Shortly after the ruling Kelly’s body, buried within prison walls in accordance with the law governing hanged prisoners, was finally returned to his family. Daughter Kathleen Hughes stated;

“I have waited a long, long time for this day. I hope now I can give him a decent Christian burial, which I have previously been thwarted from doing.”

3 responses to “George Kelly, falsely convicted and quickly hanged.”


  1. The hanging of George Kelly was alluded to a little in Syd Dernley’s autobiography “The Hangman’s Tale” – Dernley was an assistant executioner between from 1949-54 and assisted Pierrepoint on several high profile hangings including Timothy Evans. He was eventually removed from the home office list of assistant executioners, undoubtedly because he was arrested and sentenced to 6 months in prison for publishing obscene material – though Dernley omits this fact from his autobiography, instead claiming a crude remark he made about a hanged prisoner, offended Pierrepoint who saw to it that he was removed from future executions.

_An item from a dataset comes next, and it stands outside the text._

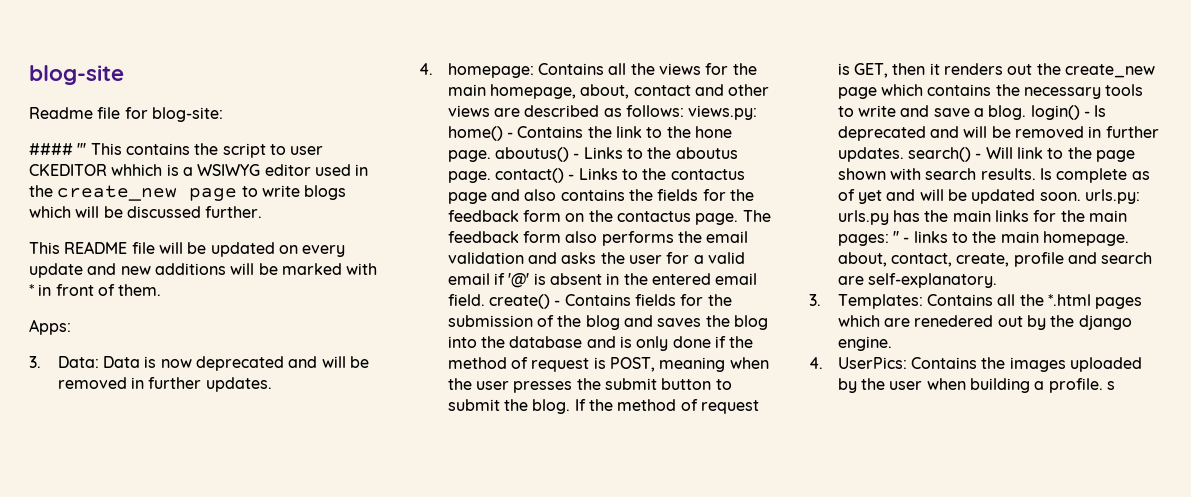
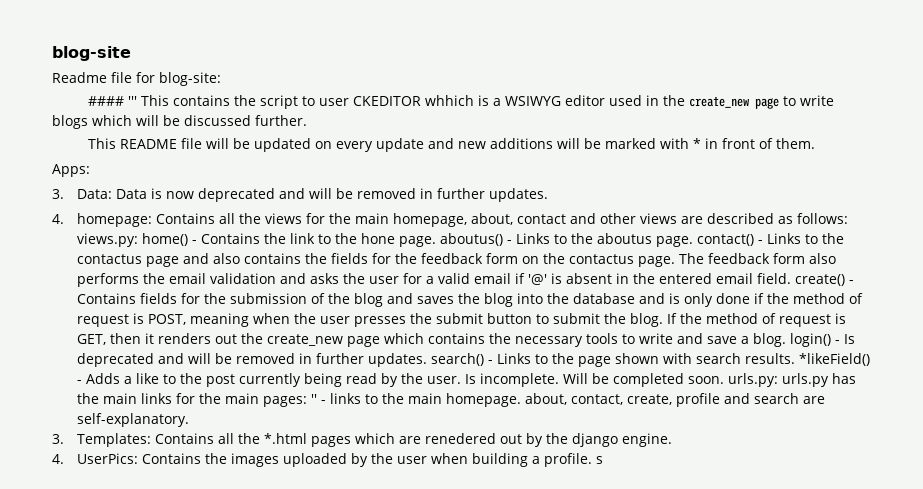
[985,147,1043,159] Will link -> [497,353,532,364] Links
[1039,168,1150,183] [837,189,1036,204] Is complete as of yet and will be updated -> [799,353,871,366] [77,373,685,387] *likeField() - Adds a like to the post currently being read by the user. Is incomplete. Will be completed

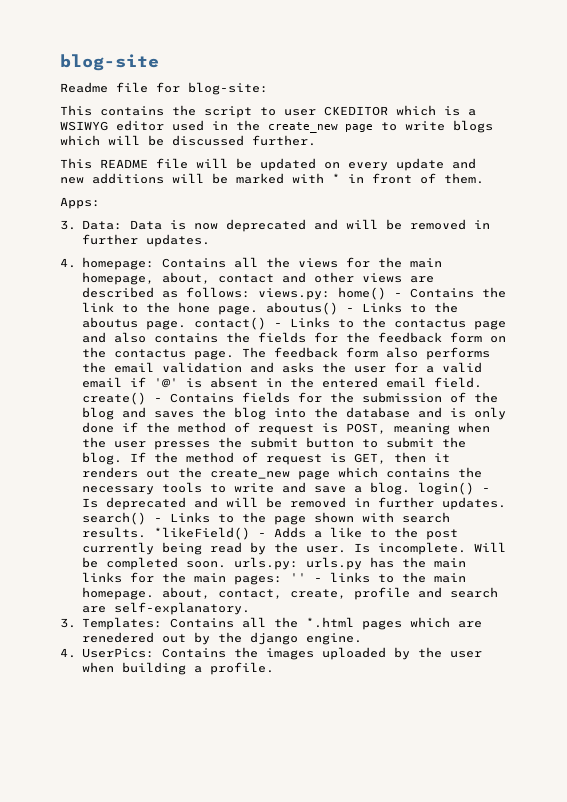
[88,96,138,106] #### ''' -> (268, 88) none
[425,95,475,106] whhich -> [396,105,436,116] which
[596,456,604,464] s -> (274, 668) none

    Dernley was working with Pierrepoint in Birmingham, the day after the Kelly execution in Liverpool. Dernley met him in a policeman’s drinking club. When the police asked how the Liverpool job went Pierrepoint replied “It was a quick job, but maybe we should have been even quicker” When Dernley later pressed him further information Pierrepoint reviled in disgusted fashion “The big Liverpool tough man sh*t himself”.

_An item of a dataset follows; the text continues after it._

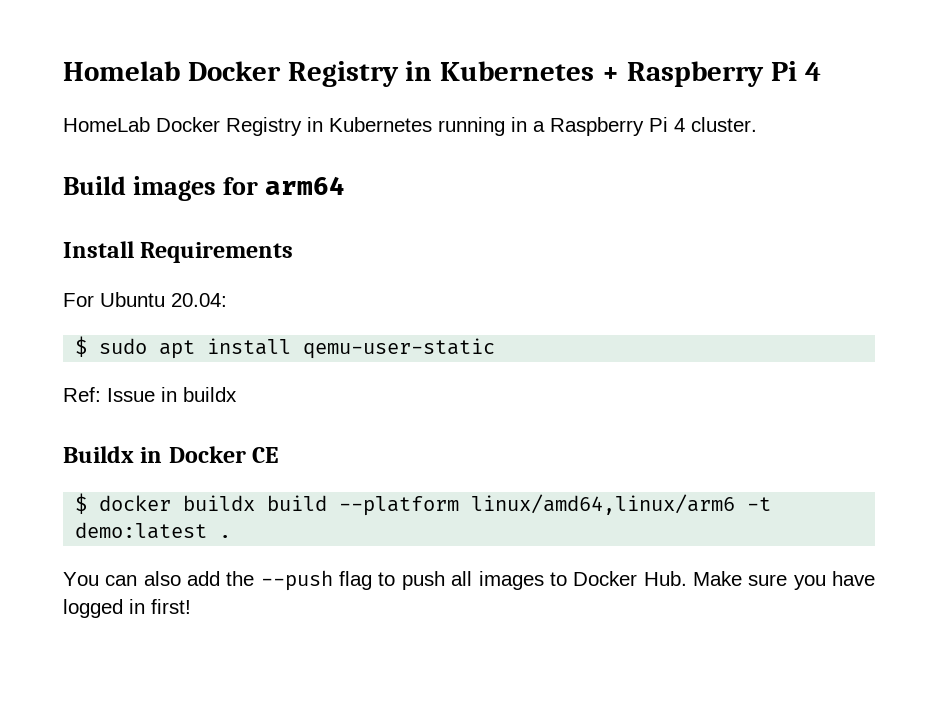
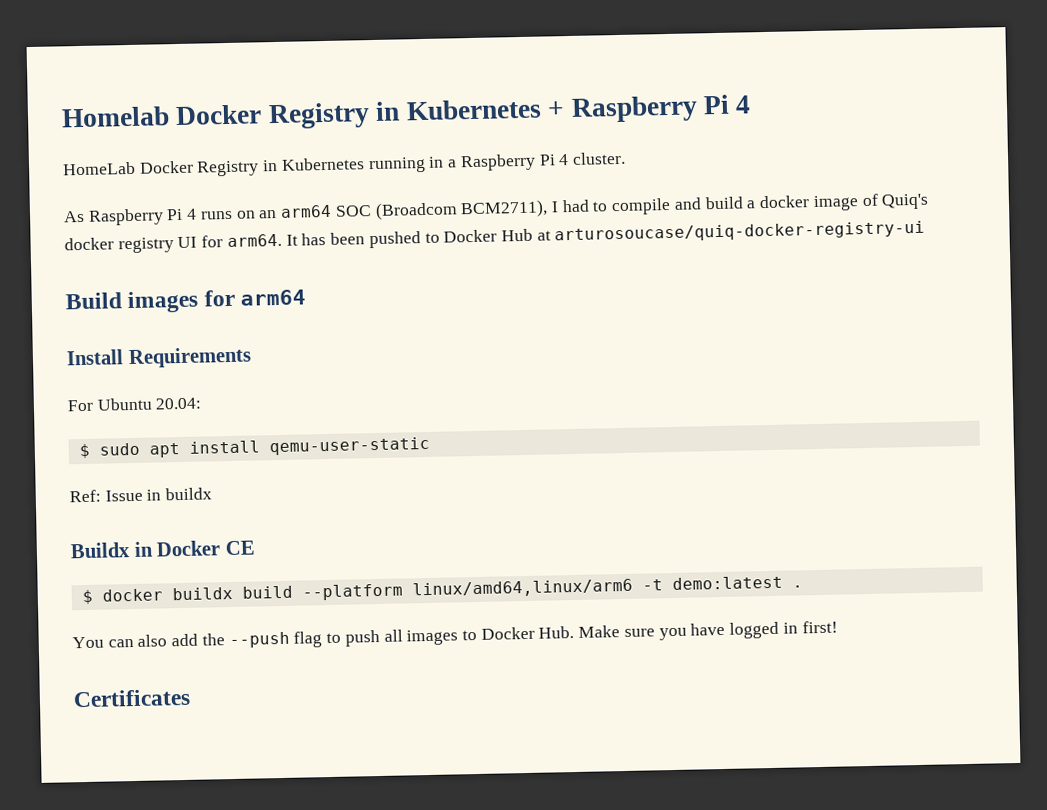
(757, 124) none -> [63,193,930,226] [64,220,926,254] // As Raspberry Pi 4 runs on an arm64 SOC (Broadcom BCM2711), I had to compile and build a docker image of Quiq's docker registry UI for arm64. It has been pushed to Docker Hub at arturosoucase/quiq-docker-registry-ui
(191, 606) none -> [73,688,191,708] // Certificates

    Syd Dernley’s autobiography is by far the most entertaining of the various executioners biography’s out there, though in modern and less naive eyes its fairly obvious just from a few parts in the book, Syd was a sadist, and clearly getting jollies from his job.


    1. Dernley’s attitude to the job certainly ruffled some feathers and several people have suggested he liked the work a little too much. The prisoner he referred to was probably John Kenneth Livesey, hanged at Wandsworth on December 17 1952. Had he not been jailed and fired, Dernley would almost certainly have become a Number One by abolition as he was on the job Robert Leslie Stewart witnessed as his final test.

  2. GeorgeSkelly. Avatar
    GeorgeSkelly.

    Oliver did not sentence Kellyor Connolly Mr Justice cassells was the judge at their second trials.
    Also Johnson was never tried for murder, but as an accessory before the fact.
    It was Graham’s statement discovering the 1990s by myself and Lou, not Johnson’s although it did implicate him.
    George Skelly.
    Author,: The Cameo Conspiracy ( Waterside Press 2011, 3rd edition).